WHAT YOU ARE ASKED TO DO:
The answer should hold exactly the lines of the entries below from the one containing "range <= 1.88GHz" through the last line, both included.

EXTRACTED INFORMATION:
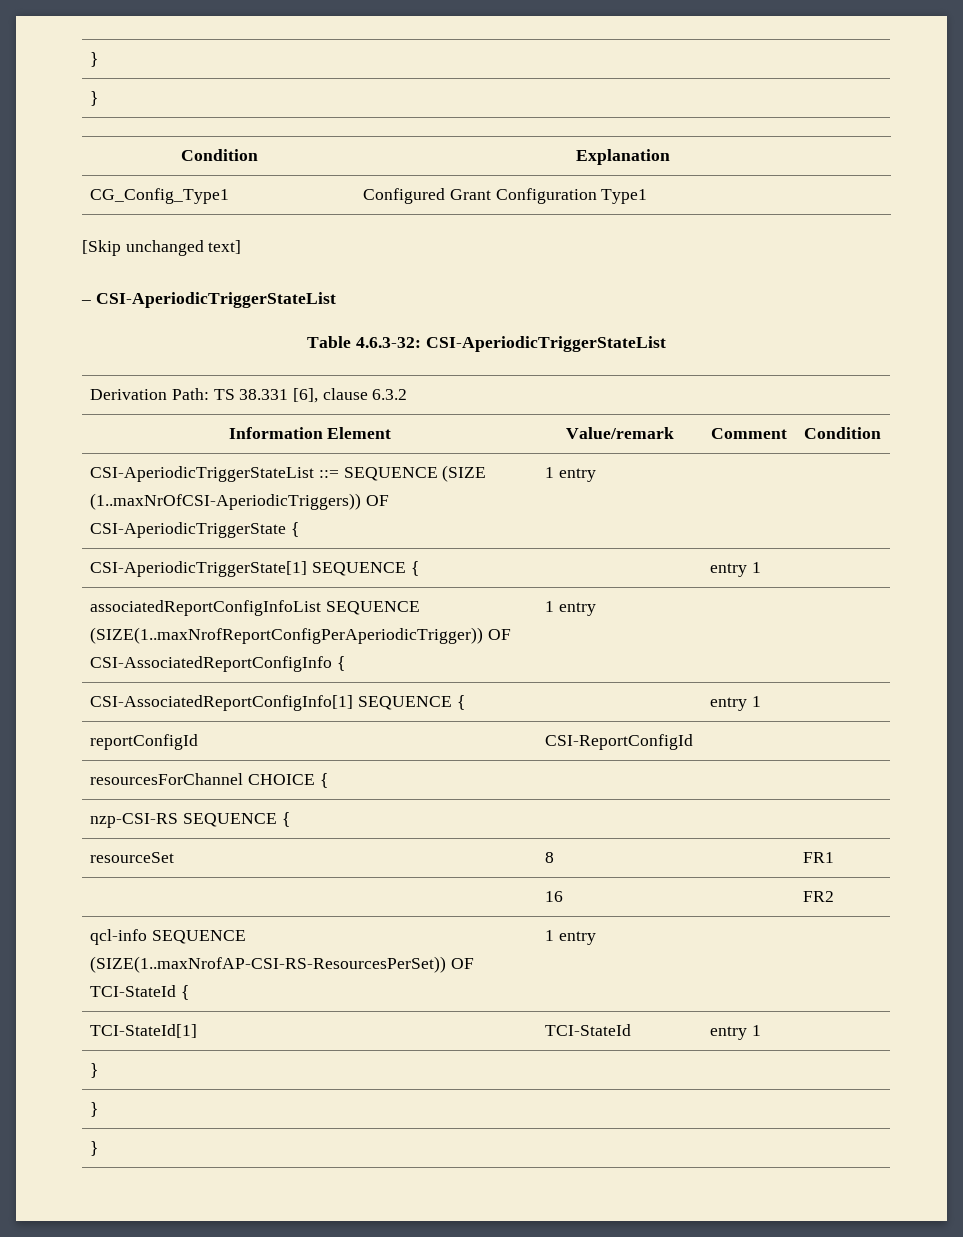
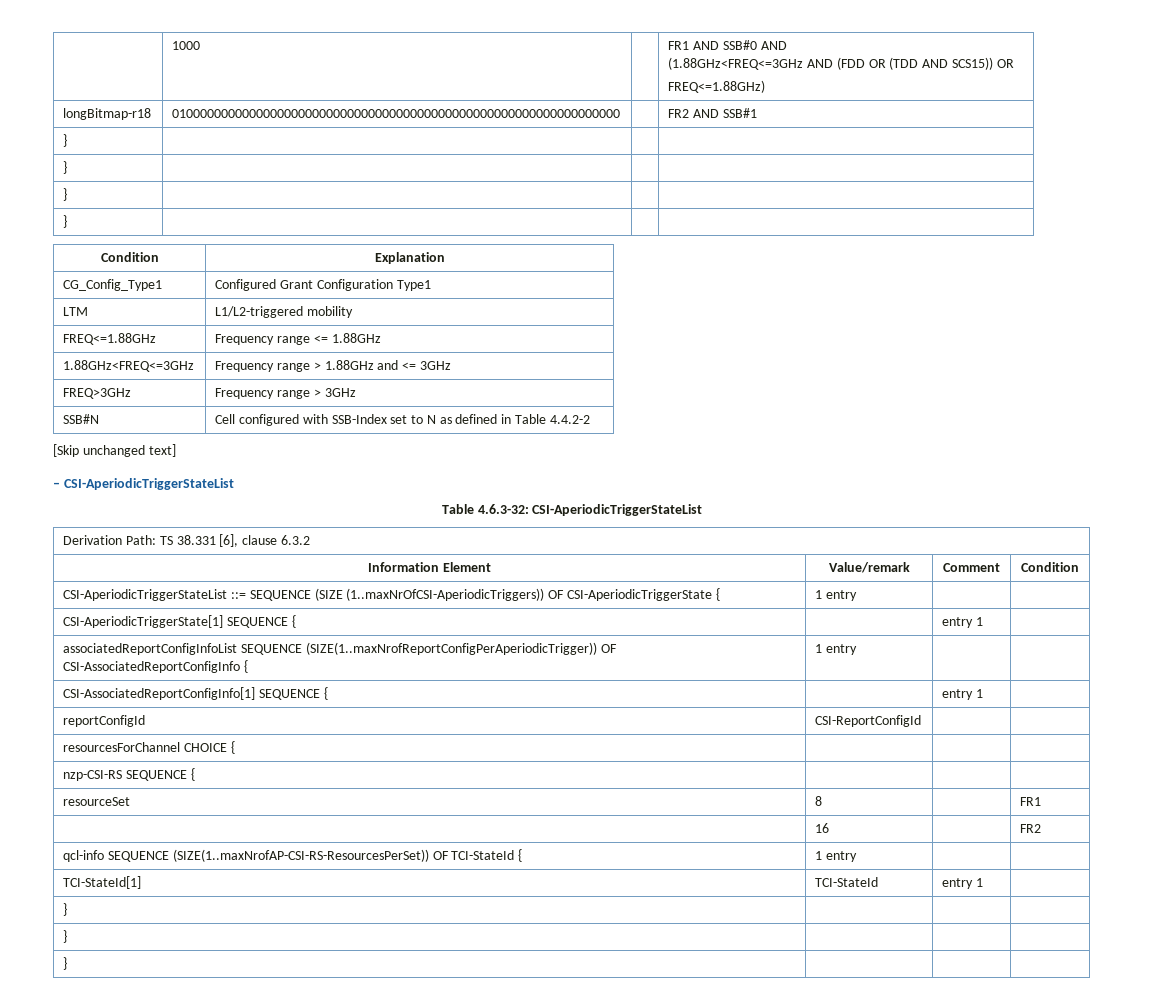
+ | 1000 | | FR1 AND SSB#0 AND
+ (1.88GHz<FREQ<=3GHz AND (FDD OR (TDD AND SCS15)) OR
+ FREQ<=1.88GHz)
+ longBitmap-r18 | 0100000000000000000000000000000000000000000000000000000000000000 | | FR2 AND SSB#1
+ } | | |
+ } | | |
+ LTM | L1/L2-triggered mobility
+ FREQ<=1.88GHz | Frequency range <= 1.88GHz
+ 1.88GHz<FREQ<=3GHz | Frequency range > 1.88GHz and <= 3GHz
+ FREQ>3GHz | Frequency range > 3GHz
+ SSB#N | Cell configured with SSB-Index set to N as defined in Table 4.4.2-2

YOUR RESPONSE:
+ FREQ<=1.88GHz | Frequency range <= 1.88GHz
+ 1.88GHz<FREQ<=3GHz | Frequency range > 1.88GHz and <= 3GHz
+ FREQ>3GHz | Frequency range > 3GHz
+ SSB#N | Cell configured with SSB-Index set to N as defined in Table 4.4.2-2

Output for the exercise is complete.